Since the earliest works on deteriorating inventory modeling during the decades of the 50’s and 60’s [18-20], many studies have been published every year. The first review on this research area was developed by Nahmias [21] in 1982. This review discussed the relevant literature dealing with the inventory problem of finding suitable ordering policies for either fixed or random lifetime items. Next, nine years later, and following the classification scheme of Silver [22], Raafat [23] reviewed the advances of deteriorating inventory literature but limited to those studies that investigated the effect of deterioration as a function of the on-hand inventory level . Then, in the year 2001, Goyal and Giri [24] extended Raafat [23] but included inventory models subject to fixed lifetime items. After that, in the year 2012, Bakker, Riezebos [15] updated Goyal and Giri [24] by providing an overview and classification very close to that of Goyal and Giri’s to facilitate comparisons between them. Finally, Janssen, Claus [17] updated Bakker, Riezebos [15] by analyzing relevant papers from 2012 to 2015 and by discussing new topics. Unlike all the previous reviews mentioned, they included newsvendor and transport models. Apart from this stream of surveys, there are other works that have been reported in the literature. However, some of them only focused on specific topics of deteriorating inventory modeling [25-30], and others followed a different classification and/or analysis approach [16, 25].
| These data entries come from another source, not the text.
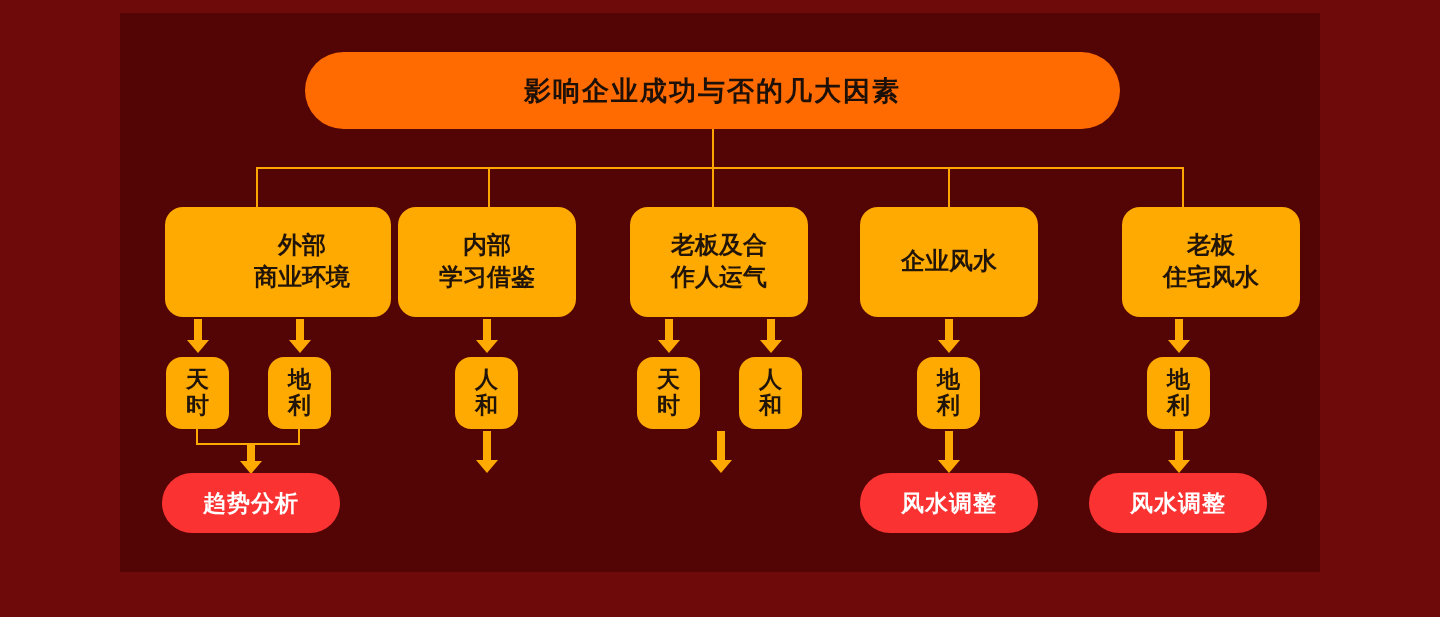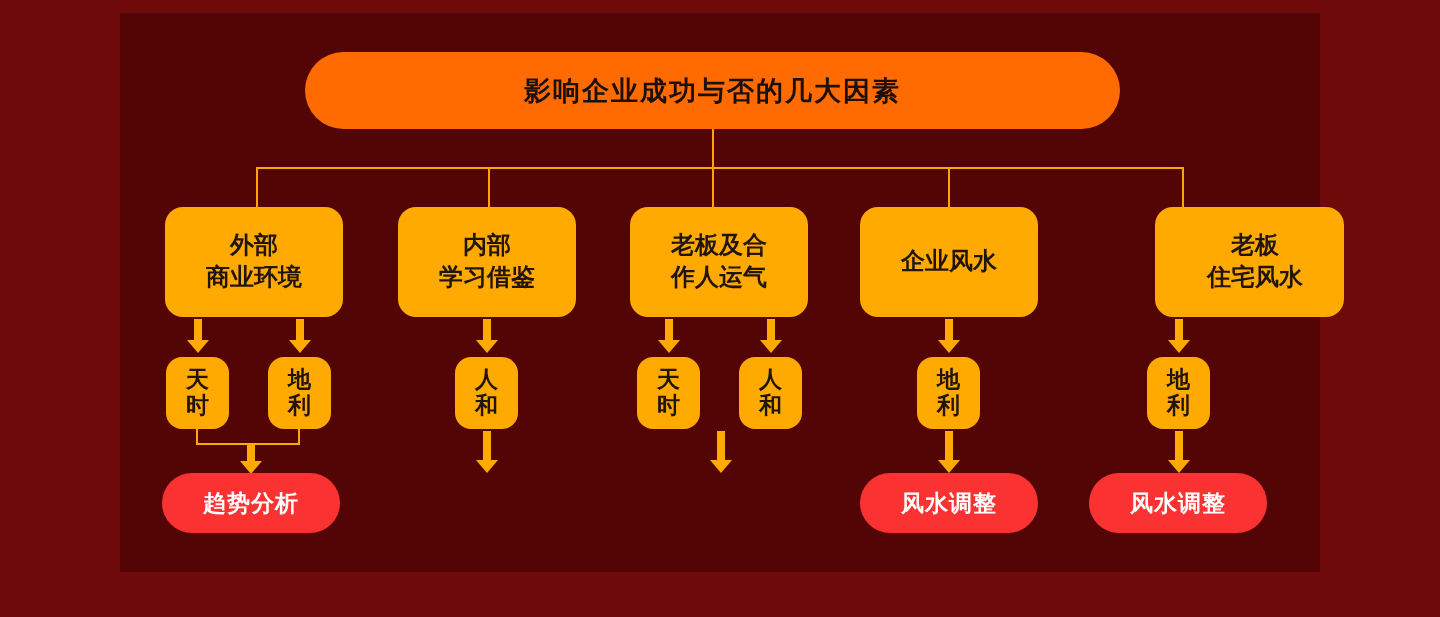--- a/index.html
+++ b/index.html
@@ -151,36 +151,36 @@
   </div>
 
   <div class="bus-line v-line" style="left:712px; top:129px; height:38px;"></div>
   <div class="bus-line h-line" style="left:256px; top:167px; width:928px;"></div>
   <div class="bus-line v-line" style="left:256px; top:167px; height:40px;"></div>
   <div class="bus-line v-line" style="left:488px; top:167px; height:40px;"></div>
   <div class="bus-line v-line" style="left:712px; top:167px; height:40px;"></div>
   <div class="bus-line v-line" style="left:948px; top:167px; height:40px;"></div>
   <div class="bus-line v-line" style="left:1182px; top:167px; height:40px;"></div>
 
-  <div class="l1-box" style="left:165px;">
+  <div class="l1-box" style="left:165px;padding-left:48px;">
     <span class="line">外部</span>
     <span class="line">商业环境</span>
   </div>
   <div class="l1-box" style="left:398px;">
     <span class="line">内部</span>
     <span class="line">学习借鉴</span>
   </div>
   <div class="l1-box" style="left:630px;">
     <span class="line">老板及合</span>
     <span class="line">作人运气</span>
   </div>
   <div class="l1-box" style="left:860px;">
     <span class="line">企业风水</span>
   </div>
-  <div class="l1-box" style="left:1155px;padding-left:11px;">
+  <div class="l1-box" style="left:1122px;">
     <span class="line">老板</span>
     <span class="line">住宅风水</span>
   </div>
 
   <div class="arrow" style="left:187px; top:319px; height:34px;">
     <div class="shaft" style="height:21px;"></div>
       <div class="head" style="top:21px;"></div>
   </div>
   <div class="arrow" style="left:289px; top:319px; height:34px;">
     <div class="shaft" style="height:21px;"></div>

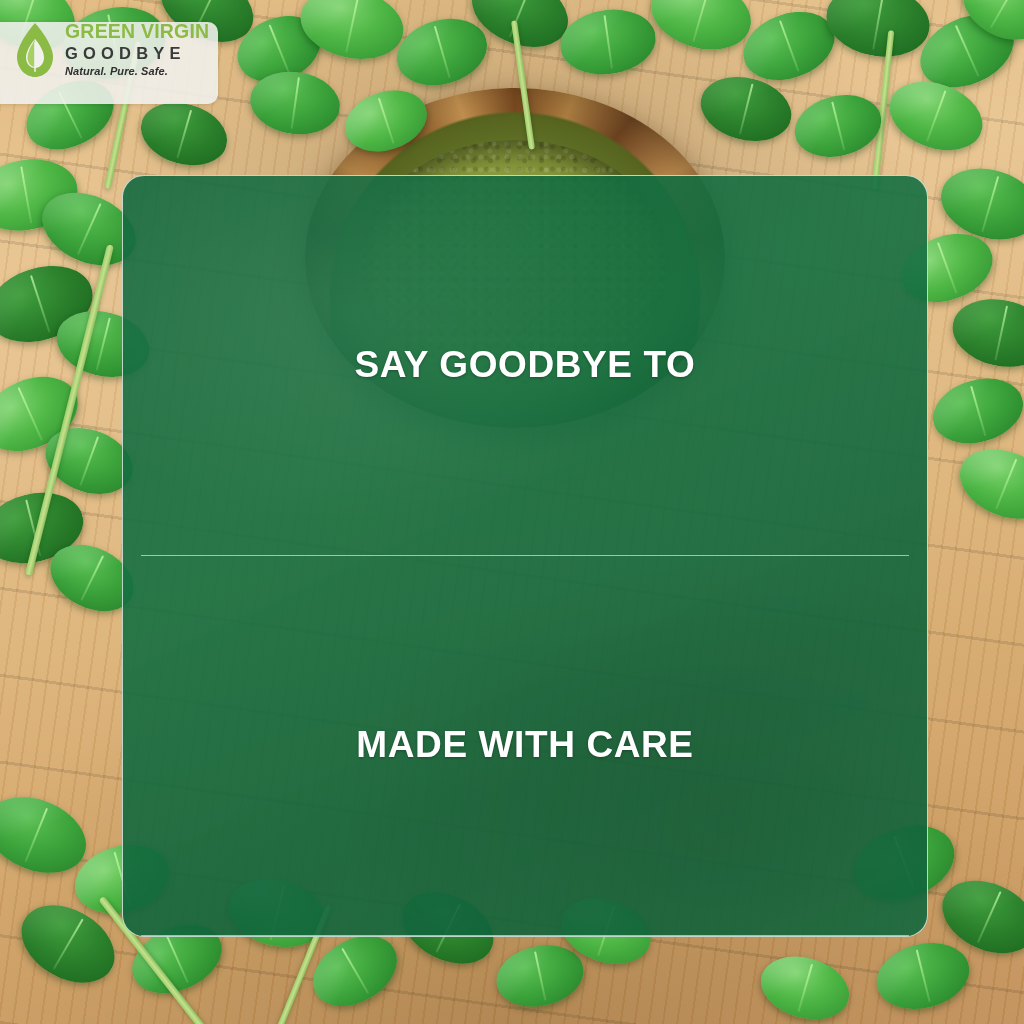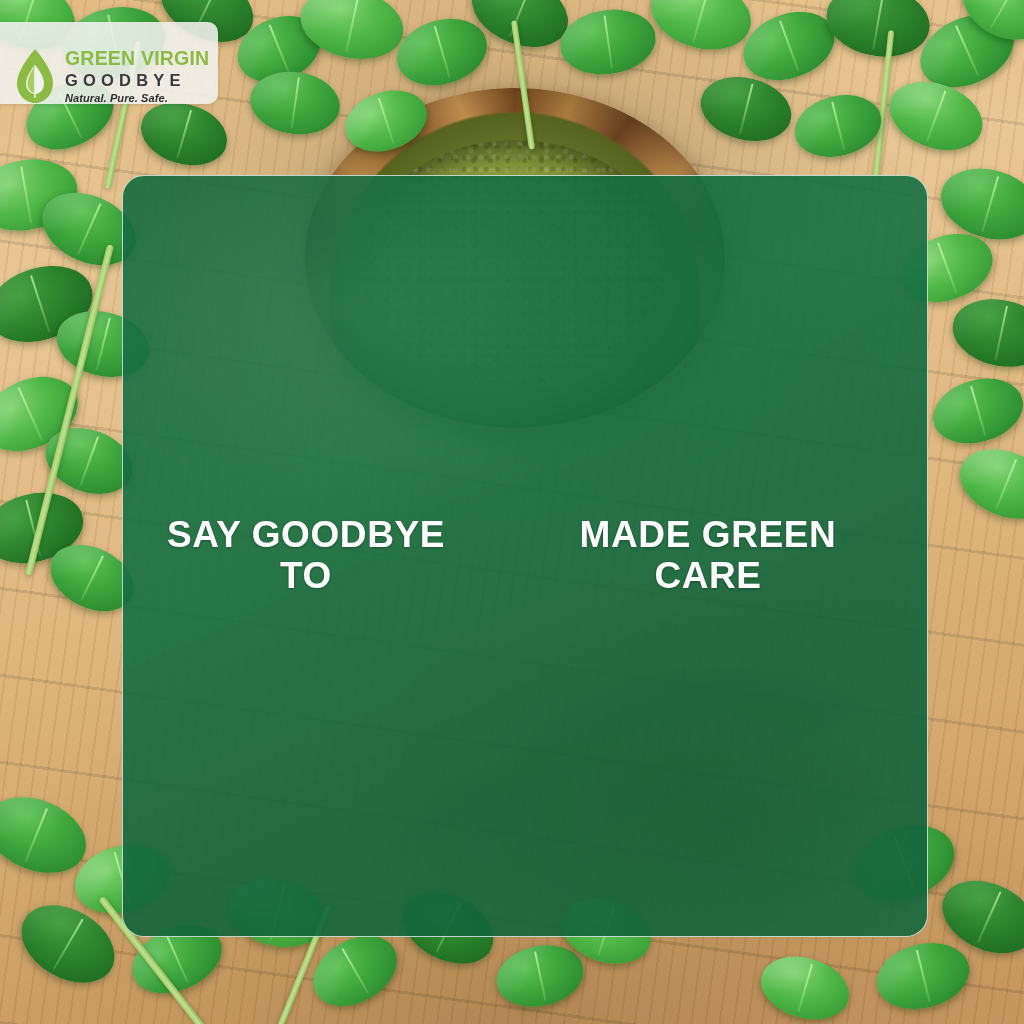--- a/index.html
+++ b/index.html
@@ -92,21 +92,21 @@
       radial-gradient(circle at 78% 58%, rgba(255,255,255,0.10) 0 2px, transparent 3px);
     background-size:13px 13px, 17px 17px, 11px 11px, 19px 19px;
     opacity:.85;
   }
 
   
   #logo-badge {
     position:absolute; left:0; top:22px; width:218px; height:82px;
     background:rgba(241,241,238,0.88);
     border-radius:0 10px 10px 0;
-    display:flex; align-items:flex-end; padding-left:14px; gap:9px;
+    display:flex; align-items:flex-start; padding-left:14px; gap:9px;
     box-shadow:0 1px 4px rgba(0,0,0,0.12);
   }
   #logo-badge .mark { width:42px; height:56px; flex:none; }
   .logo-text { display:flex; flex-direction:column; line-height:1; }
   .logo-line1 {
     font-size:19.5px; font-weight:bold; color:#8cbb45;
     letter-spacing:0.2px; white-space:nowrap;
   }
   .logo-line2 {
     font-size:16.5px; font-weight:bold; color:#3a3a3a;
@@ -121,21 +121,21 @@
   #panel {
     position:absolute; left:122px; top:175px; width:806px; height:762px;
     border-radius:22px;
     background:linear-gradient(155deg,
         rgba(18,104,62,0.90) 0%,
         rgba(21,112,66,0.90) 35%,
         rgba(17,100,60,0.91) 70%,
         rgba(20,108,64,0.90) 100%);
     border:1px solid rgba(255,255,255,0.72);
     overflow:hidden;
-    display:flex; flex-direction:row;
+    display:flex; flex-direction:column;
   }
   .panel-sheen {
     position:absolute; inset:0; pointer-events:none;
     background:
       radial-gradient(ellipse 55% 40% at 28% 18%, rgba(255,255,255,0.07), transparent 70%),
       radial-gradient(ellipse 70% 50% at 75% 85%, rgba(0,0,0,0.10), transparent 70%);
   }
 
   .section {
     flex:1; display:flex; flex-direction:column;
@@ -243,18 +243,18 @@
 <div id="panel">
   <div class="panel-sheen"></div>
 
   <div class="section">
     <div class="sec-title">SAY GOODBYE TO</div>
   </div>
 
   <div class="divider"></div>
 
   <div class="section">
-    <div class="sec-title">MADE GREEN CARE</div>
+    <div class="sec-title">MADE WITH CARE</div>
   </div>
 
   <div class="divider"></div>
 
 </div>
 
 </body></html>

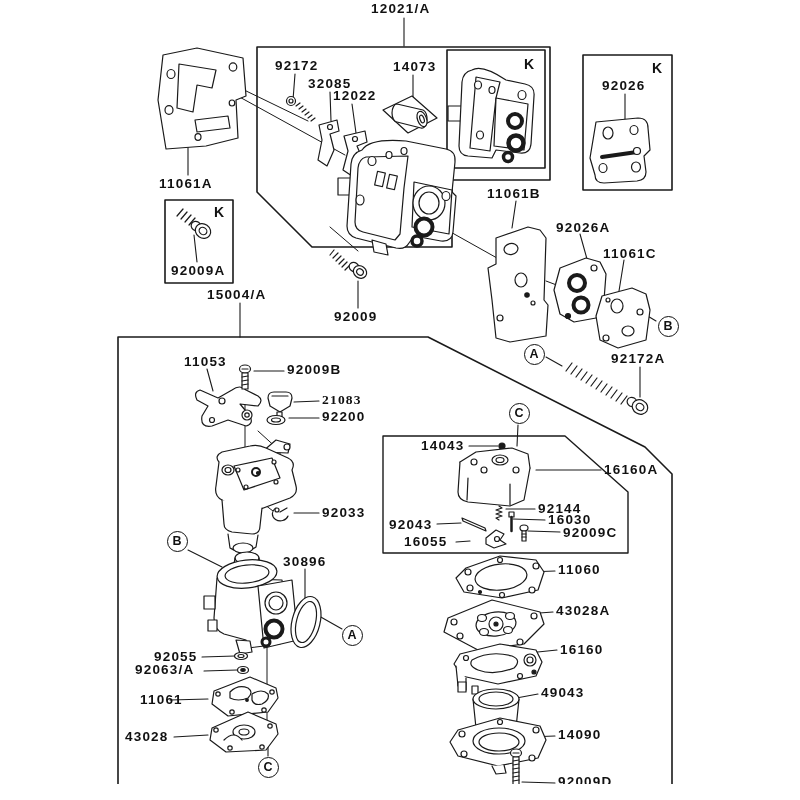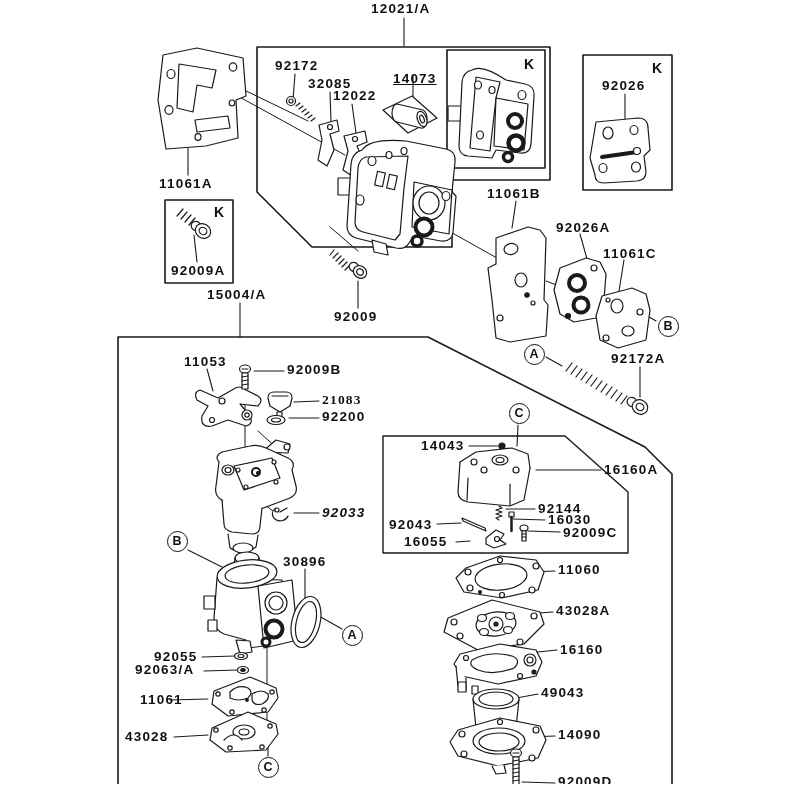--- a/index.html
+++ b/index.html
@@ -454,35 +454,35 @@
     <path d="M513,786 L519,786 L516,791 Z"></path>
   </g>
 
 </svg>
 
 <div id="bottombar"></div>
 <div class="plabel" style="left: 371px; top: 2px;">12021/A</div>
     <div class="plabel" style="left: 275px; top: 59px;">92172</div>
     <div class="plabel" style="left: 308px; top: 77px;">32085</div>
     <div class="plabel" style="left: 333px; top: 89px; text-align: center;">12022</div>
-    <div class="plabel" style="left: 393px; top: 72px; text-decoration: underline;">14073</div>
+    <div class="plabel" style="left: 393px; top: 60px;">14073</div>
     <div class="plabel" style="left: 602px; top: 79px;">92026</div>
     <div class="plabel" style="left: 159px; top: 177px;">11061A</div>
     <div class="plabel" style="left: 171px; top: 264px;">92009A</div>
     <div class="plabel" style="left: 207px; top: 288px;">15004/A</div>
     <div class="plabel" style="left: 334px; top: 310px;">92009</div>
     <div class="plabel" style="left: 487px; top: 187px;">11061B</div>
     <div class="plabel" style="left: 556px; top: 221px;">92026A</div>
     <div class="plabel" style="left: 603px; top: 247px;">11061C</div>
     <div class="plabel" style="left: 611px; top: 352px;">92172A</div>
     <div class="plabel" style="left: 184px; top: 355px;">11053</div>
     <div class="plabel" style="left: 287px; top: 363px;">92009B</div>
     <div class="plabel" style="left: 322px; top: 393px; font-family: Liberation Serif, serif;">21083</div>
     <div class="plabel" style="left: 322px; top: 410px;">92200</div>
-    <div class="plabel" style="left: 322px; top: 506px; font-style: italic;">92033</div>
+    <div class="plabel" style="left: 322px; top: 506px;">92033</div>
     <div class="plabel" style="left: 283px; top: 555px;">30896</div>
     <div class="plabel" style="left: 154px; top: 650px;">92055</div>
     <div class="plabel" style="left: 135px; top: 663px;">92063/A</div>
     <div class="plabel" style="left: 140px; top: 693px;">11061</div>
     <div class="plabel" style="left: 125px; top: 730px;">43028</div>
     <div class="plabel" style="left: 421px; top: 439px;">14043</div>
     <div class="plabel" style="left: 604px; top: 463px;">16160A</div>
     <div class="plabel" style="left: 538px; top: 502px;">92144</div>
     <div class="plabel" style="left: 548px; top: 513px;">16030</div>
     <div class="plabel" style="left: 389px; top: 518px;">92043</div>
In this paper, we complement and update the surveys in [15, 17, 24]. As in these works, we discuss the basic features, extensions and generalization of new reported published literature in the mathematical deteriorating inventory modeling (in our case, 167 papers from 2016 to 2018). However, our scope is broader and does not only include a classification of the new reported literature since the work of Janssen, Claus [17], but also includes a relevant sample of published papers from 2001 to 2015. To keep the scope of this research treatable, we limited ourselves to inventory models dealing with products which naturally undergo physical degradation. This includes most inventory models with fixed and random lifetime products, and even some models for seasonal products.
The remainder of this paper is organized as follows. In Section 2, we first describe the research materials and methodology utilized to search and select the papers included in our review. Next, in Section 3, we provide the different categories upon which our thorough evaluation of the selected literature is conducted. Discussions are then presented in Section 4, while conclusions and future research opportunities are given in Section 5.